At the base of our manufacturing economy, production of energy-intensive materials—like steel, aluminum, and cement—in particular are essential to producing the materials and components needed for clean technology and infrastructure—and, more generally, for modern life. At the same time, the industrial sector represents a large and growing share of U.S. greenhouse gas emissions. 

As the U.S. continues to promote economic recovery and mitigate climate change, two efforts must advance hand in hand: supporting domestic manufacturing and reducing emissions from the industrial sector. The BIL takes steps to address this and includes a number of important manufacturing and industrial transformation priorities. 

For example, the BIL includes $550 million to DOE to provide technical assistance and grants for energy efficiency and emissions reduction at small and medium sized industrial firms. These smaller firms often lack the funding and technical expertise necessary to improve their facilities and processes, and can struggle to keep up. The BIL provides that support and thereby helps these firms to continue to compete in an increasingly carbon constrained global economy. By prioritizing investments in modernizing our basic industries, the BIL will not only reduce greenhouse gas emissions, but also create around 289,000 good jobs, and retain even more.

U.S. manufacturers’ ability to produce clean technologies and to use cleaner processes will allow them to adapt to a global economy in which market demand is shifting to favor low-carbon products. To that end, the BIL provides the DOE with robust funding to select and manage large-scale pilot and demonstration projects necessary to build next generation industries here. This includes $500 million for project demonstrations of technologies to specifically reduce industrial emissions, as well as funding for other programs and technologies that expand beyond the industrial and manufacturing scope, such as: $3.47 billion for carbon capture, utilization, and storage (CCUS); $3.5 billion for direct air capture (DAC) hubs; and $8 billion to create regional clean hydrogen hubs that would further develop the production, processing, delivery, storage, and end-use of clean hydrogen. These funds are critical for the U.S. to invest in its industrial and manufacturing future. 

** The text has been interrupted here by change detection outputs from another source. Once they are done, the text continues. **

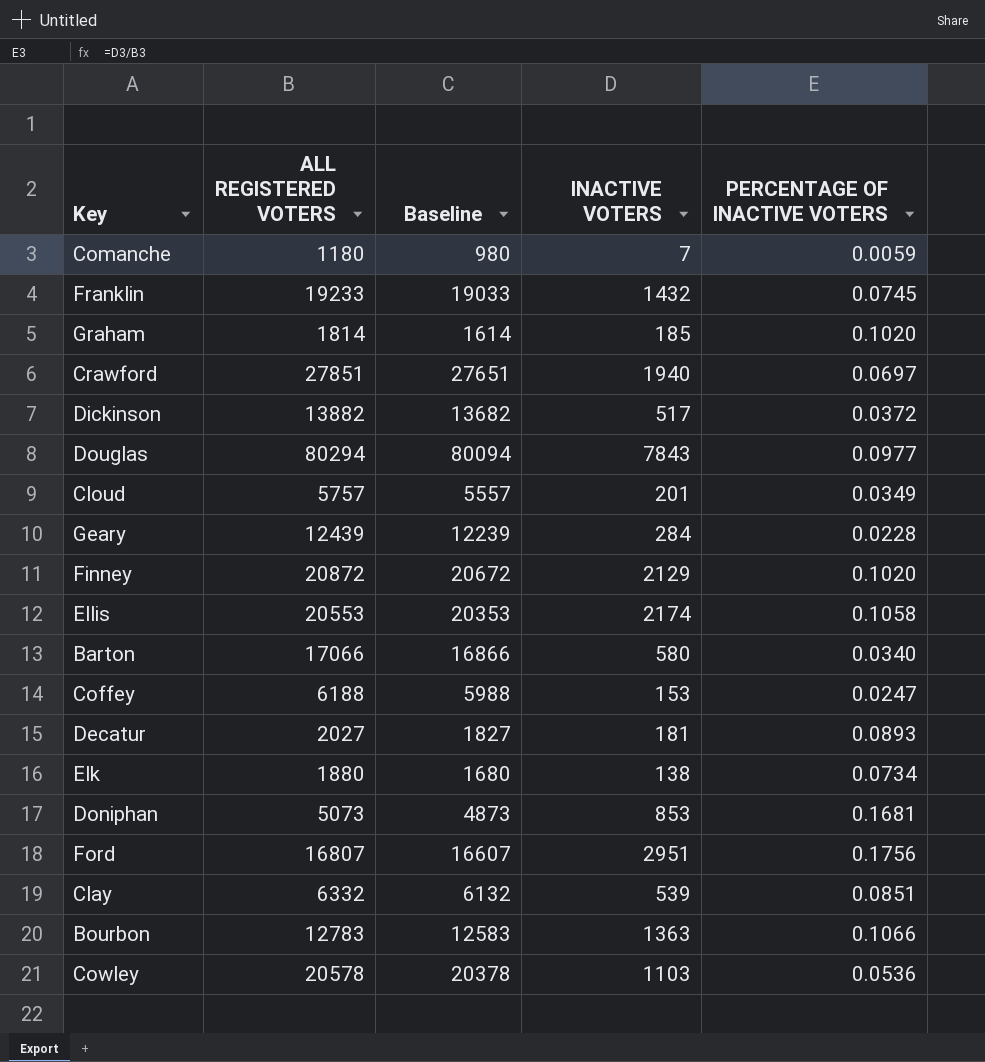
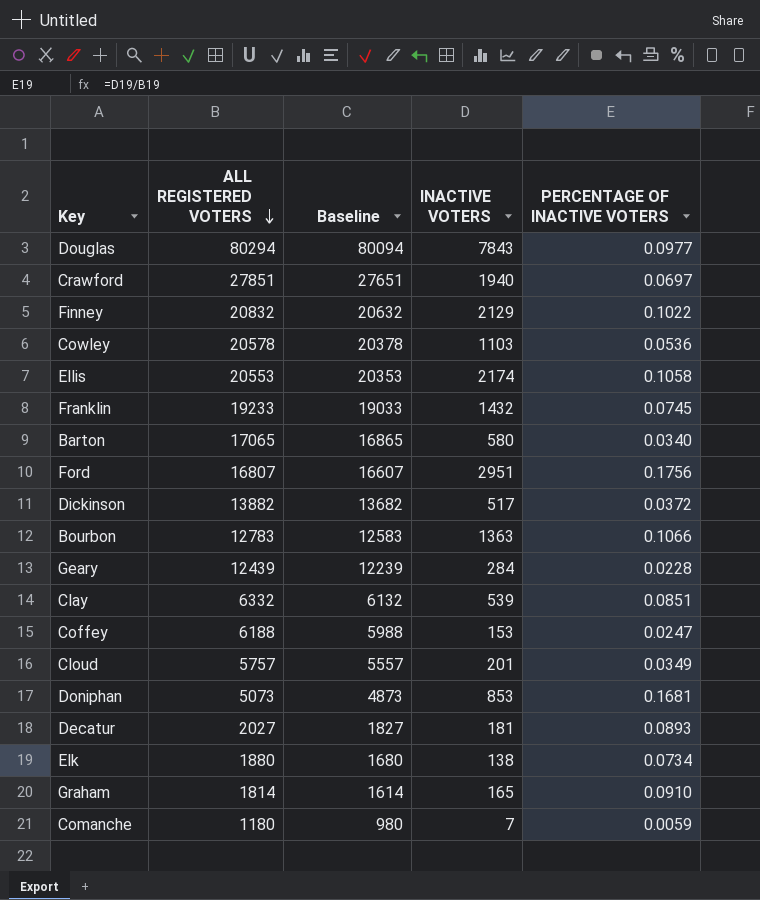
row order: none -> ALL REGISTERED VOTERS descending
Finney | ALL REGISTERED VOTERS: 20872 -> 20832
Finney | Baseline: 20672 -> 20632
Finney | PERCENTAGE OF INACTIVE VOTERS: 0.1020 -> 0.1022
Barton | ALL REGISTERED VOTERS: 17066 -> 17065
Barton | Baseline: 16866 -> 16865
Graham | INACTIVE VOTERS: 185 -> 165
Graham | PERCENTAGE OF INACTIVE VOTERS: 0.1020 -> 0.0910

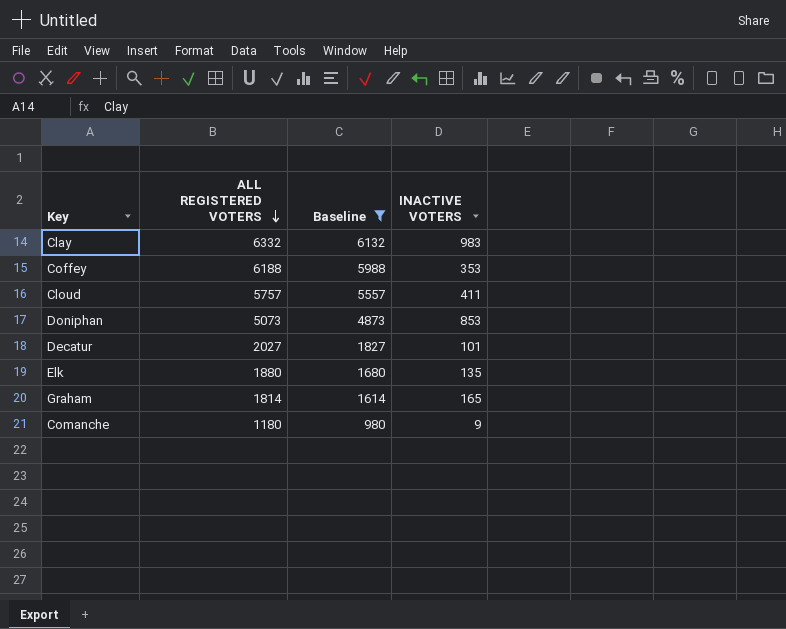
filter: none -> Baseline <= 6132
column PERCENTAGE OF INACTIVE VOTERS | formula: [INACTIVE VOTERS] / [ALL REGISTERED VOTERS] -> none
Clay | INACTIVE VOTERS: 539 -> 983
Coffey | INACTIVE VOTERS: 153 -> 353
Cloud | INACTIVE VOTERS: 201 -> 411
Decatur | INACTIVE VOTERS: 181 -> 101
Elk | INACTIVE VOTERS: 138 -> 135
Comanche | INACTIVE VOTERS: 7 -> 9

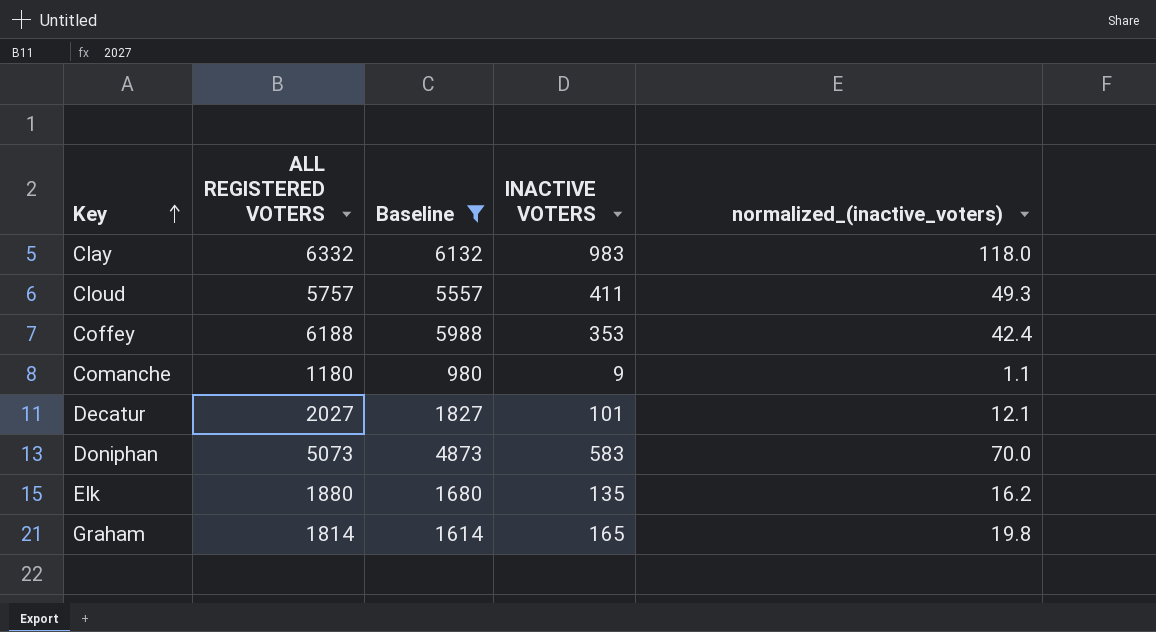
row order: ALL REGISTERED VOTERS descending -> Key ascending
column normalized_(inactive_voters) | formula: none -> [INACTIVE VOTERS] * 0.12
Doniphan | INACTIVE VOTERS: 853 -> 583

Additionally, the BIL includes an expansion of the Advanced Technology Vehicles Manufacturing  (ATVM) Loan program to cover medium- and heavy-duty vehicles. Similar to the 48C tax credit for clean technology manufacturing and industrial emissions reduction investment targeted to coal communities,  the expansion includes a $750 million grant program and a significant investment in battery and battery component research and development, manufacturing, and recycling. These investments are an excellent step to retool U.S. automotive manufacturing to build the EV technology of the future in today’s plants and communities.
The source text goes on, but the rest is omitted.